CC @achetal01 @lumjjb @johnyeoh

[achetal01]

Jon and Security Controls WG Members

Hello

I will schedule a Joint meeting with CSA CCM team for Security controls WG to have an initial discussion in January...We can have an exchange of ideas and then define goals for this joint effort as well and logistics etc.

Hopefully we will have the MOU in place by then.

Thank You.

CC @JonZeolla @johnyeoh @TheFoxAtWork @lumjjb

[achetal01]

We had a discussion around this project in Chairs meeting today. We discussed that Goal is to complete these current mappings to the Cloud Native security white paper and close this project and issue.

For Phase 2 , I m creating a new Issue, we will get started on mapping the controls after this issue is closed.

Thank you

[achetal01]

The New Issue for Phase II is #845

[JonZeolla]

@TheFoxAtWork We moved to biweekly Wednesday meetings; next meeting is Feb 16. Can you please update the original post, including the below new Google meet link? Thanks!

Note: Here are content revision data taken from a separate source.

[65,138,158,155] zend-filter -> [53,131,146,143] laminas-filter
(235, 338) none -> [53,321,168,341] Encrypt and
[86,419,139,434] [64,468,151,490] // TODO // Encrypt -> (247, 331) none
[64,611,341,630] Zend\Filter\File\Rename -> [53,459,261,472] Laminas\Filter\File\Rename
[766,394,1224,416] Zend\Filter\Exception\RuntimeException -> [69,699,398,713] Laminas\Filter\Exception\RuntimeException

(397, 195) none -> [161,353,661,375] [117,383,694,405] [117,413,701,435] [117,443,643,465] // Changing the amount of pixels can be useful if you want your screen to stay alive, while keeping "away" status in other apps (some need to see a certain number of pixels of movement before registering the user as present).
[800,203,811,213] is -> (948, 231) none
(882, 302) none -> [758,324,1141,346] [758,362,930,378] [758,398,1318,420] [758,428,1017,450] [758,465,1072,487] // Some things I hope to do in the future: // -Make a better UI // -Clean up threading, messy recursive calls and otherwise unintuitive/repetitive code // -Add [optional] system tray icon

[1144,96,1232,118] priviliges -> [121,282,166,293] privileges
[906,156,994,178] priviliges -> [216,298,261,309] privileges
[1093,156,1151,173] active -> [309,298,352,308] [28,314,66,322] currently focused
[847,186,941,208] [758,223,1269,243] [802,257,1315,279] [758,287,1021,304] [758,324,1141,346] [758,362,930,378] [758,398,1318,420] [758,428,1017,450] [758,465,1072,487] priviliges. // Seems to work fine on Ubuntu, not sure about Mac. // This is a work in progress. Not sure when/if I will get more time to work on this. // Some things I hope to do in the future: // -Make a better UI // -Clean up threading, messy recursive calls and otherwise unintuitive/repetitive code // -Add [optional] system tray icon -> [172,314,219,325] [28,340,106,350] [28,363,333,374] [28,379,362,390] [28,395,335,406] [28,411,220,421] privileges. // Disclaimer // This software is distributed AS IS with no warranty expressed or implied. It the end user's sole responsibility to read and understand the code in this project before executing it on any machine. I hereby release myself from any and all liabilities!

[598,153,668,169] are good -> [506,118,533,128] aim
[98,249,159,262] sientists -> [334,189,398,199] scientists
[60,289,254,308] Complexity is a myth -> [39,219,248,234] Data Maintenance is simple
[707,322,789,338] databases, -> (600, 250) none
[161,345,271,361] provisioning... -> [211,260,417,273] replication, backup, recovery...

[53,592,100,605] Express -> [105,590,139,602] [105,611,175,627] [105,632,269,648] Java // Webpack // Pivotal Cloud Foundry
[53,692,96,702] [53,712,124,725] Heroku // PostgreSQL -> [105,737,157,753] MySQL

https://meet.google.com/kae-zxdz-nom

[JonZeolla]

Project update: We have an initial listing of controls here from v1 of the Software Supply Chain Security Paper and v1 of the Cloud Native Security Whitepaper, including a partial NIST SP800-53r5 mapping, and implementation details.

We are working through the final implementation details/context to add to the spreadsheet and the 800-53 mapping. When that is complete, Phase 1/this issue should be ready for TAG-Security review.

[JonZeolla]

@achetal01 @lumjjb @TheFoxAtWork this is nearly ready for review from the rest of Security TAG (expected this week). I won't be able to attend the Security TAG meeting tomorrow, so I was wondering if there's a process to make that review request? I am going to post in #tag-security-controls to see if any of the other team members will be at the meeting tomorrow and can provide a verbal update there as well.